Today I emerged from an absorption in online reading, piano playing, and watching opera videos on YouTube, and went for a walk in the Kleistpark with J. The weather was rainy, and the sunlight quite dimmed except for a few bursts of brightness. When we went out, the asphalt had mostly dried, and other people were venturing out. In the portion of the park beside the Kammergericht building, we spotted a plant that I didn't know; it was a hibiscus-like shrub with long shoots full of large leaves, and topped by large pink-petalled flowers with large, furry, pale yellow stamens and pistils in the centre.
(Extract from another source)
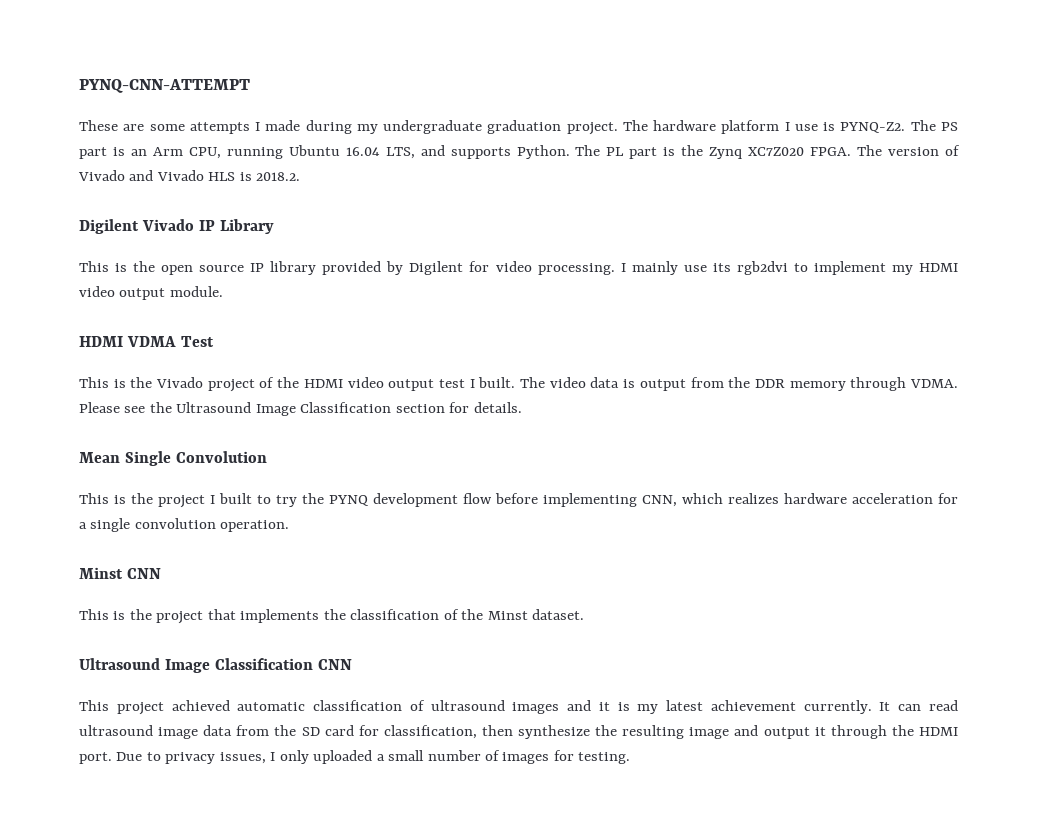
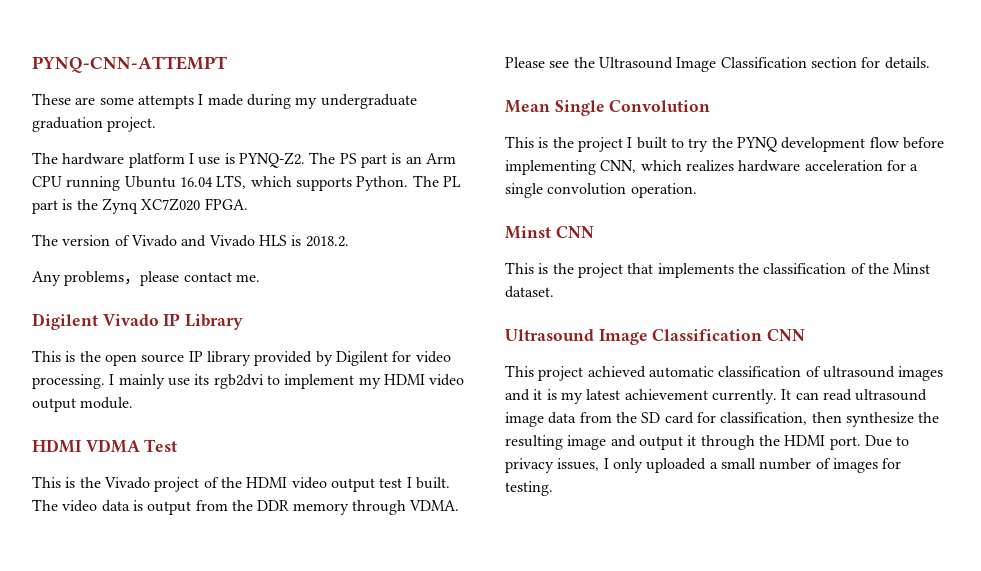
(618, 128) none -> (157, 124) //
[188,147,221,159] CPU, -> [32,176,62,187] CPU
[420,145,445,156] and -> [250,176,292,187] which
(852, 151) none -> (248, 204) //
(301, 176) none -> [32,271,260,286] // Any problems，please contact me.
I had a good piano session today, too, browsing through the Klavierbüchlein für Anna Maria Magdalena Bach, Beethoven's middle sonatas, Mozart sonatas, Schubert's sonata D 960, Chopin's waltzes and mazurkas and nocturnes (as well as the Polonaise in A major), Grade 6 and 7 pieces from the Toronto Conservatory of Music books, Claude Daquin's "Cuckoo Song," the piano part of Händel's Largo arranged for the piano and cello, and Mendelssohn's Lieder ohne Worte. I also took a look at songs by Schubert, picking out the melodies and trying out the accompaniments. I found "Ave Maria," but I don't think I'll play it much, because I think that one can tire of it very quickly. With the Mozart my fingers were fortunately nimble enough to play with appropriate lightness and clarity, and some of his sonatas went very well indeed.
Besides this, I am re-reading The Crimson Blind, written by Fred M. White and published in 1905, at gutenberg.org. The protagonist is David Steel, a writer of crime fiction, who is summoned by a mysterious phone call and a thousand pounds to give advice to a damsel in distress at the dead of night. The advice is duly given, but when the writer returns to his home, he finds a seriously wounded man in his study. The police are called in, the injured man is brought to the hospital in critical condition, and Mr. Steel must clear himself of the suspicion of attempted murder. To do this he enlists a friend, Hatherley Bell, an excellent doctor of most astute mind. Mr. Bell soon discovers that the enemy who is responsible for the wounded man is the same enemy who blighted his own career by framing him for the theft of a Rembrandt painting. The enemy's name is Reginald Henson, a cunning scoundrel who is known to the world as a genial philanthropist. The damsel in distress is one of two sisters whose aunt is being blackmailed by their relative Mr. Henson (two thousand pounds for new hospital beds, for instance). Anyway, as I write I see that the plot is rather complicated, but it does make sense in the end, and it is a good yarn (reminiscent of Sir Arthur Conan Doyle's "Adventure of the Copper Beeches").